What's in a Data Type:  When FeatureClass = String

Blog Post created by bixb0012 Champion on Aug 19, 2014

Anyone who has dabbled in ArcPy is likely familiar with the ArcPy and Tool reference sections of the ArcGIS Help.  After all, those sections are where the functionality of ArcPy classes and ArcGIS Tools are documented, including descriptions, syntax, and examples.  As much as there is plenty of consistency between the look and feel of those two sections, there is an important inconsistency in the Syntax tables of those two sections.  Although the inconsistency isn't enough to trip up someone who regularly writes code, I regularly see it cause confusion among those who are just beginning to script with ArcPy and ArcGIS Tools.


Let's get a couple examples on deck.  I will start with a Syntax screenshot from the ListLayers function of the arcpy.mapping module, and


follow it up with a partial screenshot of the Syntax for the Dissolve tool in ArcGIS Desktop.


At first glance, it is easy to notice the consistency between the look and feel of the Syntax tables, e.g., both tables have the same formatting style and column headers.  There is value in consistency, especially in documentation, but consistency in style doesn't always equate to consistency in content, and this is where I see beginner scripters stumble when reading through Esri documentation.  The Syntax tables in the  ArcPy and Tool reference sections of the ArcGIS Help share the same column headings, but the content of the Data Type column differs between sections.


I posted the Syntax screenshot from the ListLayers function first because 'Data Type' in the ArcPy section is consistent with what a vast majority of people think when discussing programming/scripting and data types.  For example, the data type for the map_document_or_layer parameter is listed as Object, and the explanation column states it needs to be a variable with a reference to a MapDocument  or Layer object.  The wildcard parameter is listed as being a String, and the data_frame parameter is listed as being an arcpy.mapping DataFrame object.


It is interesting to note the data_frame parameter has a specific data type given while the map_document_or_layer parameter has a generic Object data type given.  My guess is that since the former parameter accepts a single object type while the latter accepts two different object types, someone made a judgment call to go with the more generic Object data type instead of listing all of the applicable object types in the Data Type column.  Fair enough.


As mentioned above, the formatting style for Syntax is identical between the ArcPy and Tool reference sections of the ArcGIS Help, right down to the column headings.  Whereas 'Data Type' in the ArcPy section is consistent with general programming usage, 'Data Type' in the Tool reference section means something a bit different, a bit muddled in my opinion.  For users just starting out with Python and ArcPy scripting, looking at the Dissolve Syntax table might lead them to believe the in_features parameter accepts a Feature Layer object and the out_feature_class parameter accepts a Feature Class object.  Unfortunately, they would be wrong, or wrong enough to be confused.  Let's see if some sample code gives any clarification.

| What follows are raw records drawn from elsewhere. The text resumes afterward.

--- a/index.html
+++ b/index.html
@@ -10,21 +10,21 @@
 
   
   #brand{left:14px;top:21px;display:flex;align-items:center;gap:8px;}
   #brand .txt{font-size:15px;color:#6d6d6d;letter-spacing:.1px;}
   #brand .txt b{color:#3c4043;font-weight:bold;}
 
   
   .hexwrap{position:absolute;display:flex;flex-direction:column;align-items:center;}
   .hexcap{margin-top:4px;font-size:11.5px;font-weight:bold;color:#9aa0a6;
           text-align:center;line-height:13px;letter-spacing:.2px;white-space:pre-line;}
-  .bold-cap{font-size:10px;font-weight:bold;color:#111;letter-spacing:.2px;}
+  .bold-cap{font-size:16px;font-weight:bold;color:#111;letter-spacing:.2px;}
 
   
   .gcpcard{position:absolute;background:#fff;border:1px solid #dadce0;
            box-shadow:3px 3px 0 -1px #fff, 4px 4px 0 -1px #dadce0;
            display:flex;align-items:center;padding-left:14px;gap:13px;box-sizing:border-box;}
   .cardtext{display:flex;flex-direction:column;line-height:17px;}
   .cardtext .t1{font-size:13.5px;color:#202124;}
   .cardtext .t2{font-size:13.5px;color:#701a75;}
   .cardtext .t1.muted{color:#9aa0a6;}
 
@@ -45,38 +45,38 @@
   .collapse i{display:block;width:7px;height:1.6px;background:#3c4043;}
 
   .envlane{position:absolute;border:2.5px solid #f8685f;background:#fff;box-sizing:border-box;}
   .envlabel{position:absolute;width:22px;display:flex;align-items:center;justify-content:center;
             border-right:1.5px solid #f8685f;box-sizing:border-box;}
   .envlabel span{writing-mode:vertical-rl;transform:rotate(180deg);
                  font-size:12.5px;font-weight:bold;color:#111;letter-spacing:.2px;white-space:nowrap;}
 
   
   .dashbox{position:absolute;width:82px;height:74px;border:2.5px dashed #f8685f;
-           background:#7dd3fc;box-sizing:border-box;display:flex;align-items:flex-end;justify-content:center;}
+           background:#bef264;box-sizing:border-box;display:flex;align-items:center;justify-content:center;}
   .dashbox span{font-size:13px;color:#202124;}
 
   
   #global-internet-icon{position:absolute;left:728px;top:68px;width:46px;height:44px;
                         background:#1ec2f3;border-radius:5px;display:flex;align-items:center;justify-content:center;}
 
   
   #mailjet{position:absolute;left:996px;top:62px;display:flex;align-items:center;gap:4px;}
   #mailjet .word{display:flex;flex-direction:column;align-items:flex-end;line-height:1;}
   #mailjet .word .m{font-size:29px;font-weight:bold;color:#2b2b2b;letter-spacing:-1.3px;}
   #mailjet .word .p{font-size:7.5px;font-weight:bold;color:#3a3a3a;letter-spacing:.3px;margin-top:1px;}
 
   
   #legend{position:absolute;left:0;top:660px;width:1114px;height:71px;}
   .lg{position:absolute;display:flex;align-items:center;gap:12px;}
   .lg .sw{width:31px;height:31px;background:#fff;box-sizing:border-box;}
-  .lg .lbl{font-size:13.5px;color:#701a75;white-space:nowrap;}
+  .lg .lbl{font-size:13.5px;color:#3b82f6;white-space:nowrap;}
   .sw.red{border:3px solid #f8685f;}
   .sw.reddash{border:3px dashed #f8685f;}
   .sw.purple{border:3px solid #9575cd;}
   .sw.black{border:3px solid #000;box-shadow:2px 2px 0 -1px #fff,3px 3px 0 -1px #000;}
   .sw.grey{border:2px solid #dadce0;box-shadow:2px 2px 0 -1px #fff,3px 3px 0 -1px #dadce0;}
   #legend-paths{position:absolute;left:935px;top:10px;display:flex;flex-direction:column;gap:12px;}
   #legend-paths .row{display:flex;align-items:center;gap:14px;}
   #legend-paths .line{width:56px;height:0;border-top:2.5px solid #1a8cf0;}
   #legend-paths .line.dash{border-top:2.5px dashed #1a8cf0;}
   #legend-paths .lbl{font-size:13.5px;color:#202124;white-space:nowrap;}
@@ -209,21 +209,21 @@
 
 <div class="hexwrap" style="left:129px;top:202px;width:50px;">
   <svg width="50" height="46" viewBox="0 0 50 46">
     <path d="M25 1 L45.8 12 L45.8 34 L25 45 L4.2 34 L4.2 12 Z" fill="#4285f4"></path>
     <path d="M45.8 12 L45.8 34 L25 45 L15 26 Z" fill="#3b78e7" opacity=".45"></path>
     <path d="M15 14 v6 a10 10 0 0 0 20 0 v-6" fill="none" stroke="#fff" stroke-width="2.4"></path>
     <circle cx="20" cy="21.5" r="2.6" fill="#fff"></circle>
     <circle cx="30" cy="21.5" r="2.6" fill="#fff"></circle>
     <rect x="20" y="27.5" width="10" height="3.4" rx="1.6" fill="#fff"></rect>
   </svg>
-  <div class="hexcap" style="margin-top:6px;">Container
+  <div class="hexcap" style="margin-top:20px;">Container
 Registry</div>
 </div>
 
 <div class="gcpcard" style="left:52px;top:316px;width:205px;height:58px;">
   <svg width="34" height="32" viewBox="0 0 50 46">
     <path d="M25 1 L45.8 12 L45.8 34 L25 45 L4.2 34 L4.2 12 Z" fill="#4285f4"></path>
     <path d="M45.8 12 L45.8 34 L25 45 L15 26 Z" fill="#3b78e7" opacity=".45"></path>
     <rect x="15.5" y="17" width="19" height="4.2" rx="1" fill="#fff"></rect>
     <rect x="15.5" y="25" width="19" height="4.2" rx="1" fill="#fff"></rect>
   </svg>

That's interesting, every parameter in the sample code is a string or list of strings.  If the out_feature_class parameter has a data type of Feature Class, why would the sample code be passing it a string?   Are we missing something?  Maybe the Understanding tool syntax help page has some answers.  Looking at Data Type:


The first paragraph makes sense, i.e., there are simple data types like strings and integers and more complex data types like arcpy objects.  The second paragraph is where things get interesting:  "Tool parameters are usually defined using simple text strings."  Huh, so parameters have data types but all data types are 'usually defined using simple text strings.'  A string is a string but so is a Feature Class.  Interesting.  If one follows the data type link visible in the screenshot above, a bit more explanation can be found in the Data types for geoprocessing tool parameters page.


As best I can tell, the Syntax tables in the Tool reference section give a Data Type, like in the ArcPy section, but it isn't really a data type the way most people would think of a data type when programming Python.  Just like a picture of a table is different than the table itself, a string representation of an object isn't the same as the object and their data types aren't one of the same either.  What comes my mind is the difference in databases between data types and data domains.  A column containing an 'M' or 'F' for gender still has a data type of string, even if the string represents the gender of an individual.


I don't see an issue with using string representations of objects, after all there is a lot more overhead with passing object or object references than strings, but don't overload the meaning of a commonly understood term just so column headings can be the same between two different sections in the manual.  Consistency has value but it shouldn't come at the expense of correctness.